<<<<

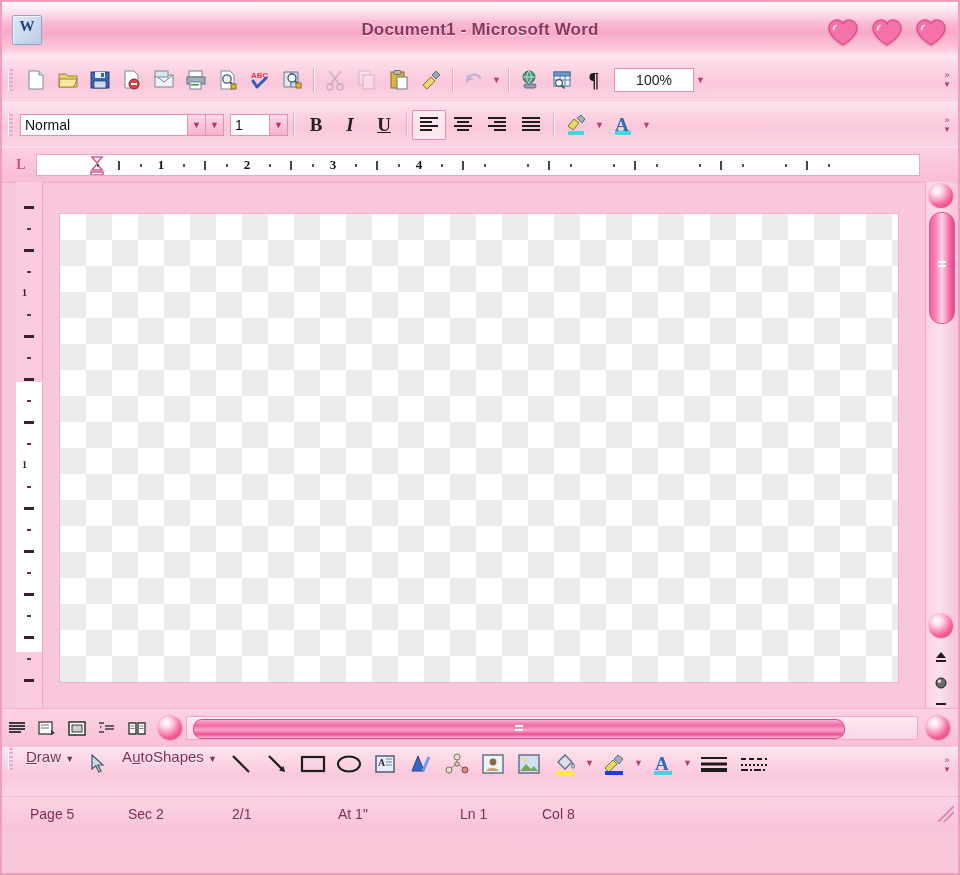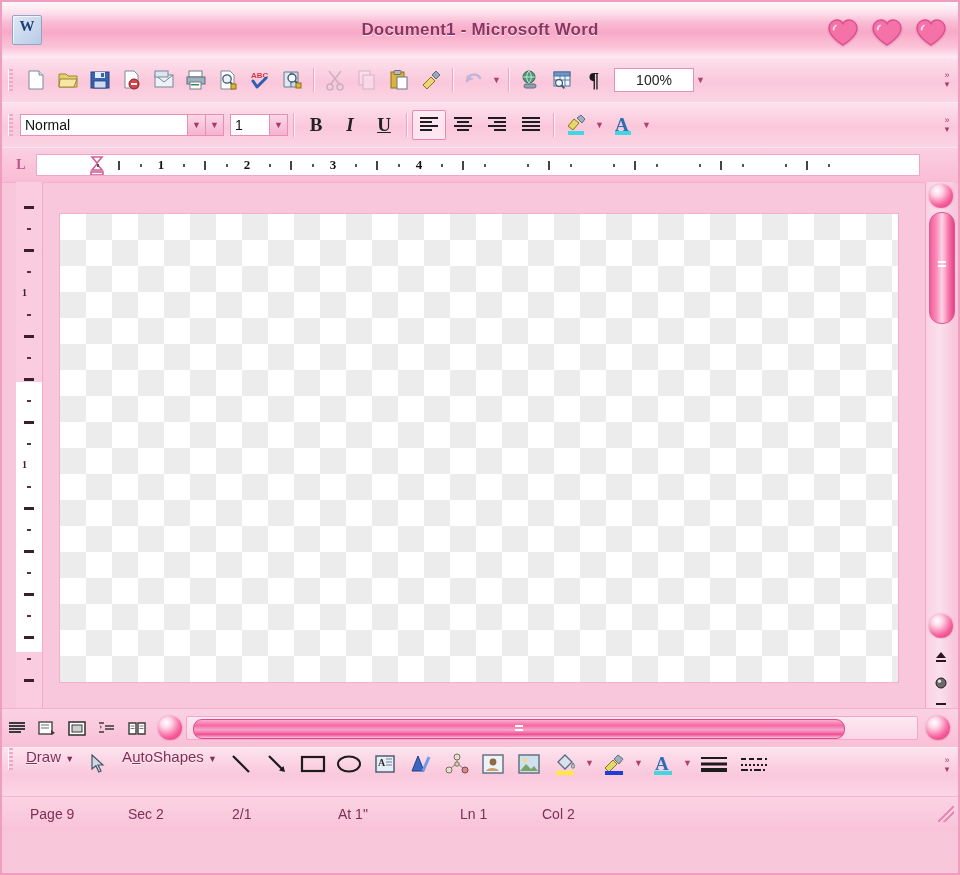--- a/index.html
+++ b/index.html
@@ -759,22 +759,22 @@
       </svg>
     </div>
 
     <div class="overflow">
       <span>»</span>
       <span>▾</span>
     </div>
   </div>
 
   <div class="statusbar">
-    <div class="status-cell" style="margin-left:22px;width:86px">Page 9</div>
+    <div class="status-cell" style="margin-left:22px;width:86px">Page 5</div>
     <div class="status-cell" style="width:92px">Sec 2</div>
     <div class="status-cell" style="width:94px">2/1</div>
     <div class="status-cell" style="width:110px">At 1"</div>
     <div class="status-cell" style="width:70px">Ln 1</div>
-    <div class="status-cell">Col 2</div>
+    <div class="status-cell">Col 8</div>
     <div class="status-grip"></div>
   </div>
 
 </div>
 
 </body></html>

>>>>

- [Task details]: Reproduce the records in full and leave the images behind.

- [Output below]:
--- a/index.html
+++ b/index.html
@@ -759,22 +759,22 @@
       </svg>
     </div>
 
     <div class="overflow">
       <span>»</span>
       <span>▾</span>
     </div>
   </div>
 
   <div class="statusbar">
-    <div class="status-cell" style="margin-left:22px;width:86px">Page 9</div>
+    <div class="status-cell" style="margin-left:22px;width:86px">Page 5</div>
     <div class="status-cell" style="width:92px">Sec 2</div>
     <div class="status-cell" style="width:94px">2/1</div>
     <div class="status-cell" style="width:110px">At 1"</div>
     <div class="status-cell" style="width:70px">Ln 1</div>
-    <div class="status-cell">Col 2</div>
+    <div class="status-cell">Col 8</div>
     <div class="status-grip"></div>
   </div>
 
 </div>
 
 </body></html>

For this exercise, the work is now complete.